Lettres d'une Péruvienne - Lettre 28

Modifié par Lucieniobey

C’est vainement, mon cher Aza, que j’ai employé les prières, les plaintes, les instances pour ne point quitter ma retraite. Il a fallu céder aux importunités de Céline. Nous sommes depuis trois jours à la campagne, où son mariage fut célébré en y arrivant.

Avec quelle peine, quel regret, quelle douleur n’ai-je pas abandonné les chers et précieux ornements de ma solitude ; hélas ! à peine ai-je eu le temps d’en jouir, et je ne vois rien ici qui puisse me dédommager.

Loin que la joie et les plaisirs dont tout le monde parait enivré, me dissipent et m’amusent, ils me rappellent avec plus de regret les jours paisibles que je passais à t’écrire, ou tout au moins à penser à toi.

Les divertissements de ce pays me paraissent aussi peu naturels, aussi affectés1 que les mœurs.
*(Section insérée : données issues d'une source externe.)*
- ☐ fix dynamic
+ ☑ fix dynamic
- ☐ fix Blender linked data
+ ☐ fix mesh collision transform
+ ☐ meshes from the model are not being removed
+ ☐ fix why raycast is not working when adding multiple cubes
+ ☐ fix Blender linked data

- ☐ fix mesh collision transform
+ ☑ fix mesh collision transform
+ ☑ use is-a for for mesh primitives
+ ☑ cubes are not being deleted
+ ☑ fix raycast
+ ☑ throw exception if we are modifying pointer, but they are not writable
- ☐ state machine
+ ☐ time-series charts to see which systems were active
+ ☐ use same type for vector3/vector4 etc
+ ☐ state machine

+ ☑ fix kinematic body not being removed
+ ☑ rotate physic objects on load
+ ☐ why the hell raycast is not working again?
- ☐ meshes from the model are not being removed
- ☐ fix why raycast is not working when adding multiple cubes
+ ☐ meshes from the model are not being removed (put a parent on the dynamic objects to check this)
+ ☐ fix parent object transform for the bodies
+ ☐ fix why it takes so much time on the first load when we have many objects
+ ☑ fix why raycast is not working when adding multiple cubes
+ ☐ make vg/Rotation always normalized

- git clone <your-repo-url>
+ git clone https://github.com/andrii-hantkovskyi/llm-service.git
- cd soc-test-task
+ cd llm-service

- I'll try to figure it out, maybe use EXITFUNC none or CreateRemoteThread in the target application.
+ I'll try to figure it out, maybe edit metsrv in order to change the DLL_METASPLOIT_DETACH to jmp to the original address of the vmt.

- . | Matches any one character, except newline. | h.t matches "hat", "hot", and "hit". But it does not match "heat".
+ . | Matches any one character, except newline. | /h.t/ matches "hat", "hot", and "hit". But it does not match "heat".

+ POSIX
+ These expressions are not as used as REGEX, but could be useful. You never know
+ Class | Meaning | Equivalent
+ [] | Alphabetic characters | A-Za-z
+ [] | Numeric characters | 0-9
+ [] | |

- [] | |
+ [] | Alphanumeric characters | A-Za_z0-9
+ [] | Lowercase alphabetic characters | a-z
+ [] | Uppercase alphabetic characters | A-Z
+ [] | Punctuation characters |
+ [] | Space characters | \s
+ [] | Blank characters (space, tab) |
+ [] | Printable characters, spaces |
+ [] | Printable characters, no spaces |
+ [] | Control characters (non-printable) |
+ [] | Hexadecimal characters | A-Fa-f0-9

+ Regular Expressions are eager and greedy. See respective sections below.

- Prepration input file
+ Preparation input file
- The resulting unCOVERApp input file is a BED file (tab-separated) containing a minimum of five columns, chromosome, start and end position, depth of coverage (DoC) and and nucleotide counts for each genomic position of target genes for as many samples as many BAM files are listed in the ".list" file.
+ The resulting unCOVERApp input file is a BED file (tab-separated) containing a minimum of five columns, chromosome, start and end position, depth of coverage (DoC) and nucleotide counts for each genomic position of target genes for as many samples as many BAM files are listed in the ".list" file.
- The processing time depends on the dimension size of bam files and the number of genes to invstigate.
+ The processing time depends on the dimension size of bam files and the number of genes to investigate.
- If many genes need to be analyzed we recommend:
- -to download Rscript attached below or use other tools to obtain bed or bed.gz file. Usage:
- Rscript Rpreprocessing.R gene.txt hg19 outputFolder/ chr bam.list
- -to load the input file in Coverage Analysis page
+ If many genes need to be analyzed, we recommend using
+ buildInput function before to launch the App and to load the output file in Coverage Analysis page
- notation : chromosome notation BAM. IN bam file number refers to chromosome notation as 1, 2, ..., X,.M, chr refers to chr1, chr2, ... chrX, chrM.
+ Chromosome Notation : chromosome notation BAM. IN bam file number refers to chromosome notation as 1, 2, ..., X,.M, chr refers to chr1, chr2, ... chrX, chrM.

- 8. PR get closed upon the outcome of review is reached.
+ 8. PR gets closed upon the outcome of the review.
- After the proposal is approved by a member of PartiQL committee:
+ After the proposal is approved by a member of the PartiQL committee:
Ils consistent dans une gaieté violente, exprimée par des ris éclatants, auxquels l’âme paraît ne prendre aucune part : dans des jeux insipides dont l’or fait tout le plaisir, ou bien dans une conversation si frivole2 et si répétée, qu’elle ressemble bien davantage au gazouillement des oiseaux qu’à l’entretien d’une assemblée d’Êtres pensants.

Les jeunes hommes, qui sont ici en grand nombre, se sont d’abord empressés à me suivre jusqu’à ne paraître occupés que de moi ; mais soit que la froideur de ma conversation les ait ennuyés, ou que mon peu de goût pour leurs agréments les ait dégoûtés de la peine qu’ils prenaient à les faire valoir, il n’a fallu que deux jours pour les déterminer à m’oublier, bientôt ils m’ont délivrée de leur importune3 préférence.

Le penchant des Français les porte si naturellement aux extrêmes, que Déterville, quoiqu’exempt d’une grande partie des défauts de sa nation, participe néanmoins à celui-là.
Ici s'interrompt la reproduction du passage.